À Tomblaine, les colliers sont éternels…

Découvertes des âges du Bronze et du Fer dans le bassin de Nancy

Au cours de l’automne 2020, Archeodunum a réalisé une fouille archéologique au lieu-dit « Bois la Dame », sur la commune de Tomblaine (54). Cette opération, prescrite par le Service régional de l’archéologie de Grand Est, était motivée par l’extension de la ZAC « Bois la Dame », pilotée par la société SOLOREM. Sur 30 000 m², Amaury Collet et son équipe ont exploré des vestiges des âges des Métaux, au cours des deux derniers millénaires avant J.-C.

Aux portes de Nancy, un riche environnement archéologique

Le site est localisé à l’est de Nancy, non loin du plateau de Malzéville et du Pain de Sucre.
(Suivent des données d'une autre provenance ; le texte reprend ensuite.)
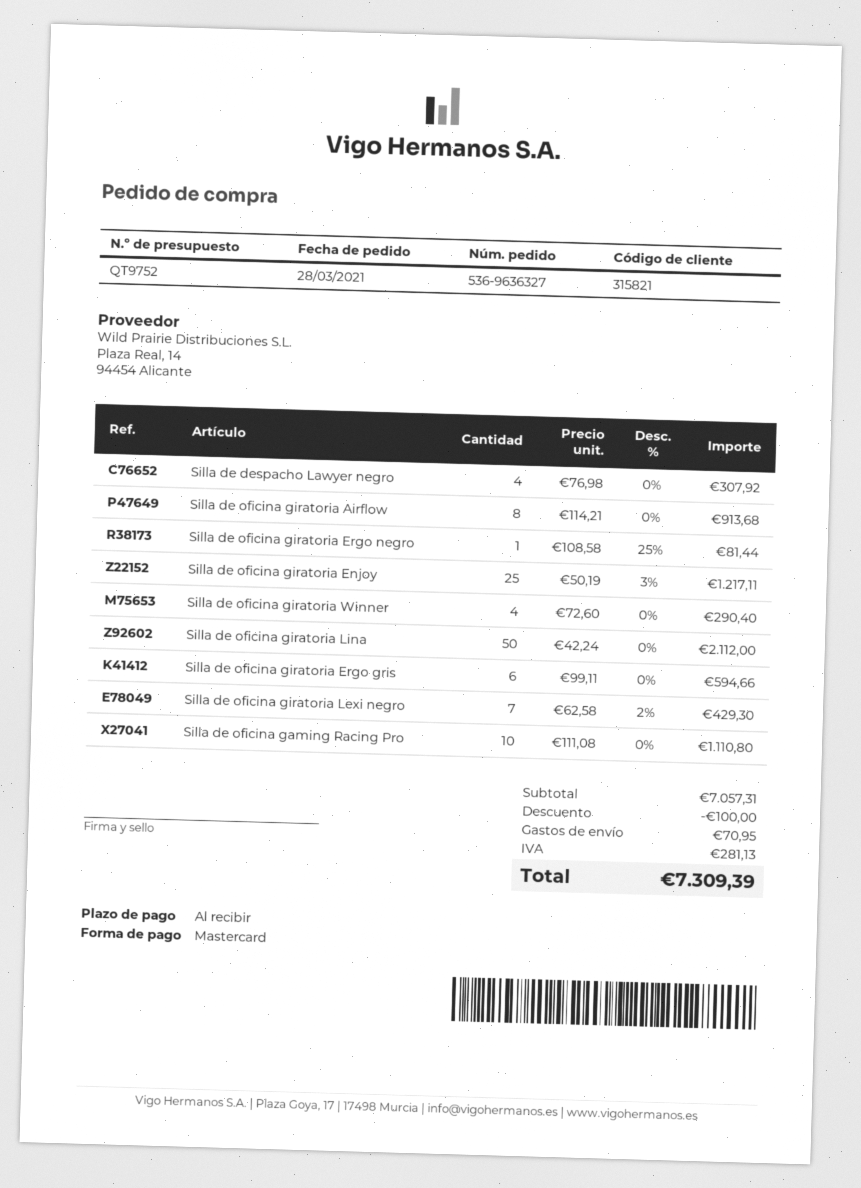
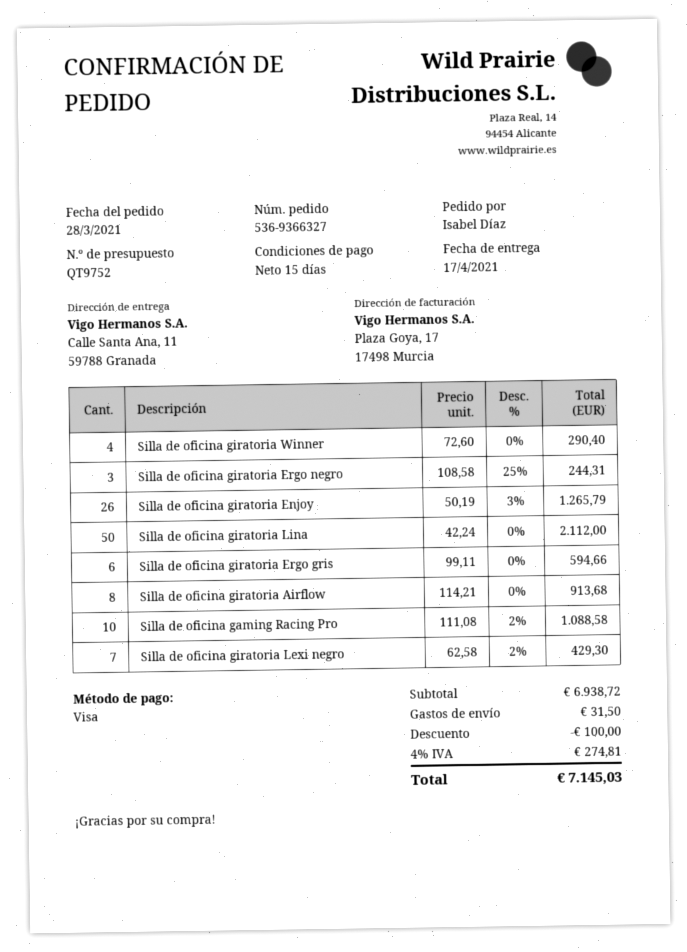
order number: 536-9636327 -> 536-9366327
payment terms: on receipt -> 15 days
payment method: Mastercard -> Visa
Silla de despacho Lawyer negro: 4 x 76.98 = 307.92 -> none
Silla de oficina giratoria Ergo negro: 1 x 108.58 - 25% = 81.44 -> 3 x 108.58 - 25% = 244.31
Silla de oficina giratoria Enjoy: 25 x 50.19 - 3% = 1217.11 -> 26 x 50.19 - 3% = 1265.79
Silla de oficina gaming Racing Pro: 10 x 111.08 = 1110.80 -> 10 x 111.08 - 2% = 1088.58
subtotal: 7057.31 -> 6938.72
shipping: 70.95 -> 31.50
tax: 281.13 -> 274.81
total: 7309.39 -> 7145.03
Le contexte archéologique est riche, avec en particulier des sites des âges du Bronze et du Fer, contemporains de ceux trouvés ici.
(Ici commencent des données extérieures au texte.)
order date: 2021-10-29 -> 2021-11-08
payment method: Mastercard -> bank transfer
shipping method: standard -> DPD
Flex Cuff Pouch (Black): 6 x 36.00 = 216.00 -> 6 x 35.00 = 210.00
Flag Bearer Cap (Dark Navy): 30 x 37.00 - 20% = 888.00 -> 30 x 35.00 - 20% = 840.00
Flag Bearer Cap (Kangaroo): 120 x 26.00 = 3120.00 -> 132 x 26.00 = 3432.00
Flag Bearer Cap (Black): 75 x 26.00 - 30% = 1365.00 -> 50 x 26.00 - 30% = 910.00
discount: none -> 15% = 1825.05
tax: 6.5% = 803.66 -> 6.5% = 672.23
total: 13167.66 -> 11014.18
XIXe – XXe siècles : des drains, des puits, des arbres

Nos archéologues ont commencé la fouille en retirant la terre végétale à l’aide de pelles mécaniques. Au-dessous, ils ont découvert de nombreuses traces de la mise en valeur des terres agricoles entre le XIXe et le XXe siècle. Trois réseaux de drains en terre cuite strient toute la zone (fig. 1-2). Plusieurs puits et des fosses de plantations d’arbres rappellent la présence de jardins ouvriers, créés dans les années 1960.
C’est au milieu de toutes ces traces que se nichent des vestiges nettement plus anciens, puisqu’ils datent des deux derniers millénaires avant J.-C.

Fig. 1 - Plan général des vestiges sur vue aérienne (fond © Google Earth).

Fig. 1 – Plan général des vestiges sur vue aérienne (fond © Google Earth).

 

Fig. 2 - Drains récents.

Fig. 2 – Drains récents.

 

IIIe – Ier siècles av. J.-C. : agriculture gauloise

À l’instar des traces plus récentes, ce sont des indices d’exploitation agricole qui émergent. Le sud du site est ainsi parcouru par une série de fossés peu profonds, probables limites de champs ou d’enclos. Ils signalent la proximité d’une ferme des derniers siècles avant J.-C., repérée lors d’une fouille voisine en 2012.

 

Fig. 3 - Vestiges des trois bâtiments superposés.

Fig. 3 – Vestiges des trois bâtiments superposés.

 

Fig. 4 - Plan des trois bâtiments superposés.

Fig. 4 – Plan des trois bâtiments superposés.

 

VIe – Ve siècles av. J.-C. : de l’architecture et des poubelles gauloises

La destination agricole des lieux s’ancre dans un passé plus ancien encore. L’équipe a ainsi découvert des éléments architecturaux datés du milieu du premier millénaire avant J.-C. – une période encore mal connue dans la région. Au sud de la fouille, des bâtiments se sont succédé au même emplacement. Leur architecture recourt à des poteaux ancrés dans le sol, dont seuls les emplacements ont été reconnus (fig. 3). Nos archéologues pensent reconnaître trois constructions : deux habitations de 12 à 20 m², et un grenier de 5 m² (fig. 4).
Dans l’environnement de ces bâtiments, trois grandes fosses aux formes irrégulières ont été creusées pour extraire de l’argile – peut-être destinée à la construction (fig. 5). Elles ont ensuite servi de dépotoirs. Dans leur remplissage, toute sorte de déchets qui reflètent la vie domestique – et qui font le bonheur des archéologues : restes de foyer, vases brisés, fragments de meules, ossements animaux (fig. 6).

 

Fig. 5 - Fosse complexe en cours de fouille.

Fig. 5 – Fosse complexe en cours de fouille.

 

 

Fig. 6 - Fragments de poterie dans une fosse.

Fig. 6 – Fragments de poterie dans une fosse.